[Start of section]
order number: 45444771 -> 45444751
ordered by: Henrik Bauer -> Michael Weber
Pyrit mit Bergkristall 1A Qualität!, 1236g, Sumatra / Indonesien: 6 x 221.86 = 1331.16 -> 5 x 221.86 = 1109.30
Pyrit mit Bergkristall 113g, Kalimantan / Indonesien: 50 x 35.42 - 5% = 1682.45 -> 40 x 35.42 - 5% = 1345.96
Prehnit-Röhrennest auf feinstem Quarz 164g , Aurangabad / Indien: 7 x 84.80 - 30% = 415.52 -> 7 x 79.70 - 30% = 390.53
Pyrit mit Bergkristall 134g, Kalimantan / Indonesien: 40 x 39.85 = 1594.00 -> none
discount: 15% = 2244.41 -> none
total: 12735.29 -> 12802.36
[End of section]
[Start of section]
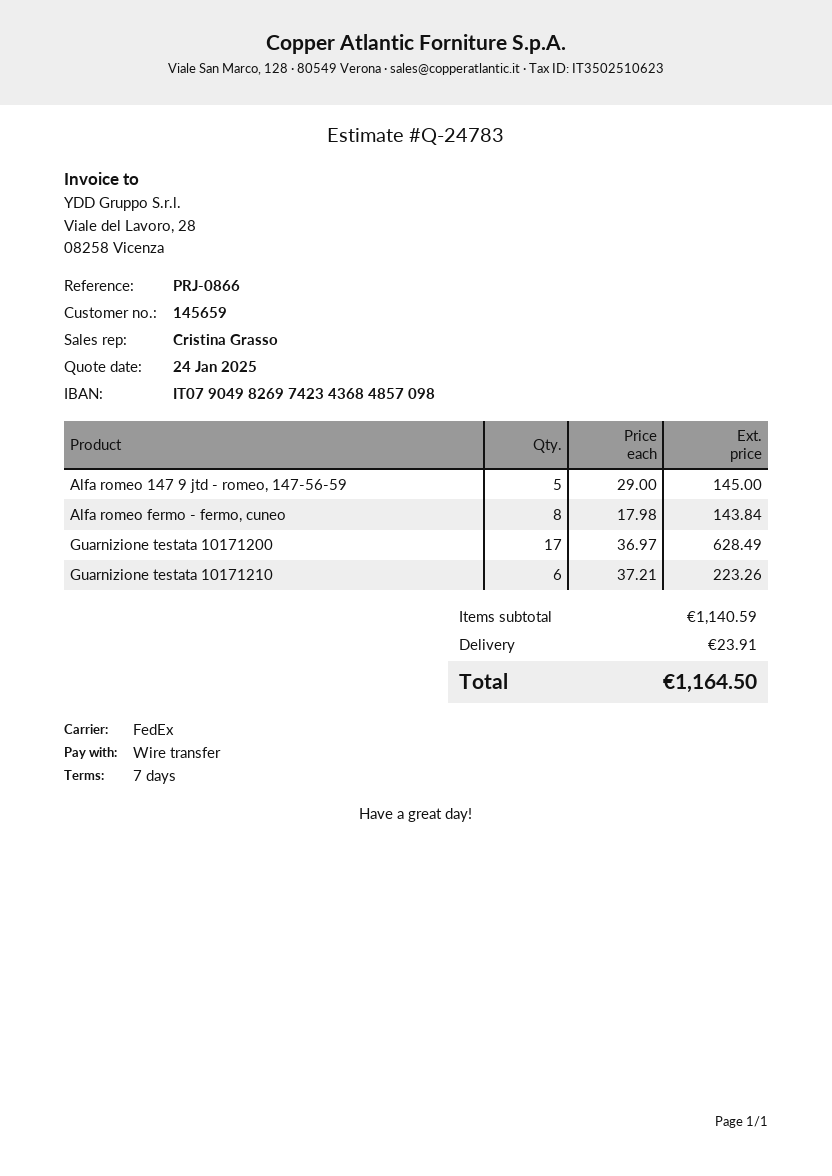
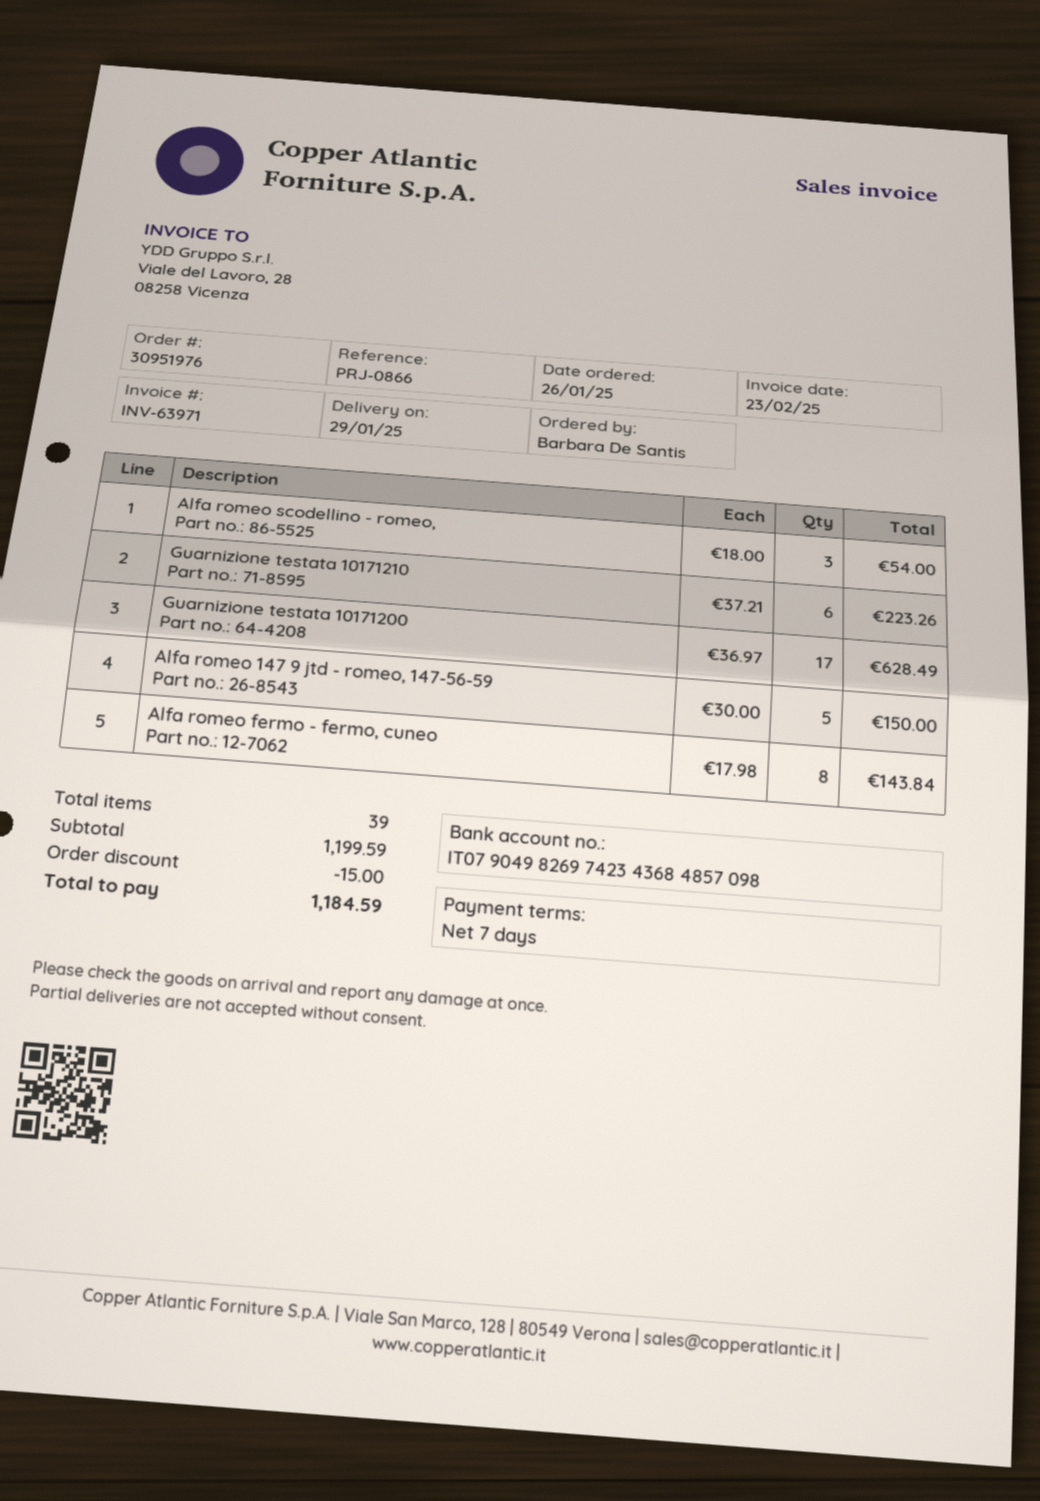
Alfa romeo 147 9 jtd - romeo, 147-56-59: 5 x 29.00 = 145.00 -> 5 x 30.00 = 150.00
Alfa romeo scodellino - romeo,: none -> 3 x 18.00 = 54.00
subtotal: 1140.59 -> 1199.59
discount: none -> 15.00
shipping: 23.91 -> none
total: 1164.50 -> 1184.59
[End of section]
[Start of section]
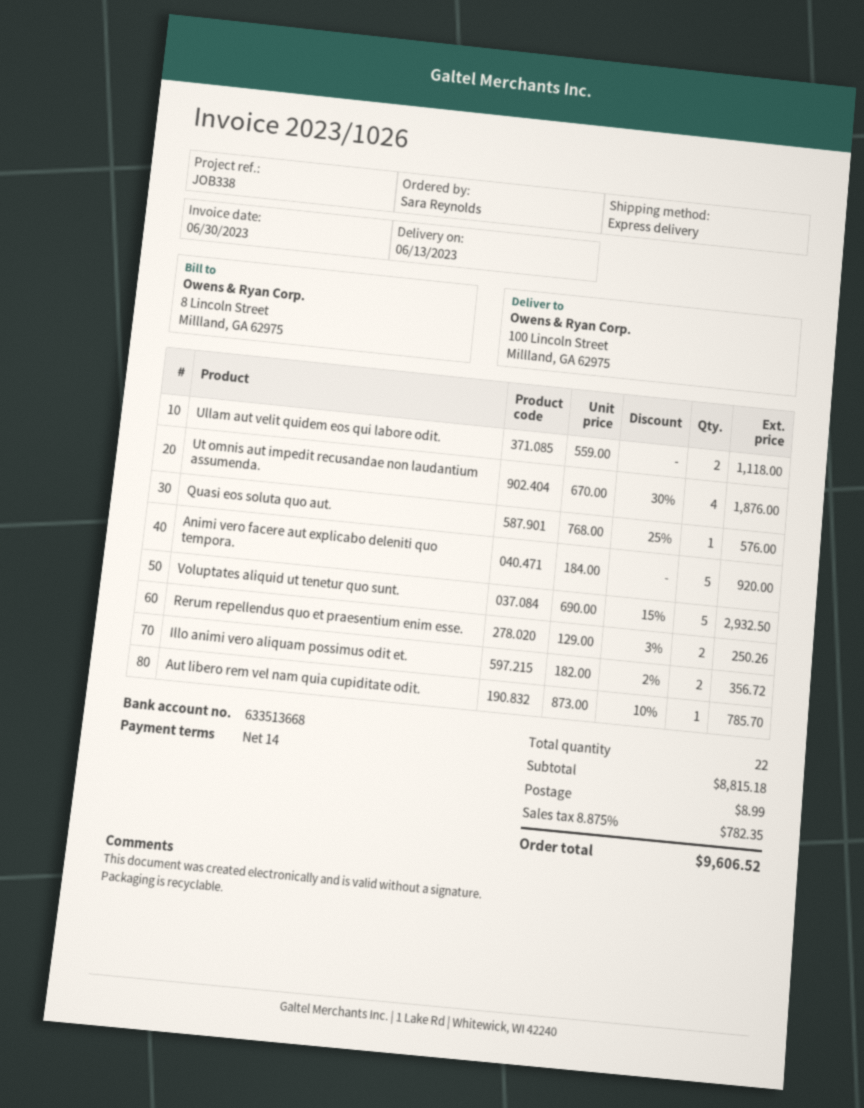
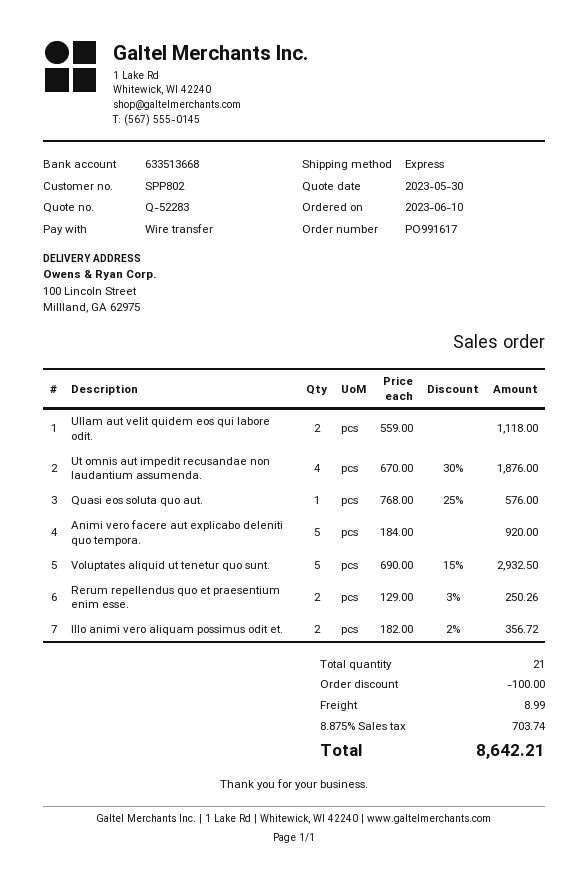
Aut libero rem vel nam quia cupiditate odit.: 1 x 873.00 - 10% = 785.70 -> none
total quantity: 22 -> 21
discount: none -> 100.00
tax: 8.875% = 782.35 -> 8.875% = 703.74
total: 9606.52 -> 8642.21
[End of section]
### Task description
Each line in the entries above, starting at the line with "order number: 45444771 -> 45444751" and ending at the line with "Pyrit mit Bergkristall 1A", is to be printed exactly, and only those lines.

### Reply to the exercise
order number: 45444771 -> 45444751
ordered by: Henrik Bauer -> Michael Weber
Pyrit mit Bergkristall 1A Qualität!, 1236g, Sumatra / Indonesien: 6 x 221.86 = 1331.16 -> 5 x 221.86 = 1109.30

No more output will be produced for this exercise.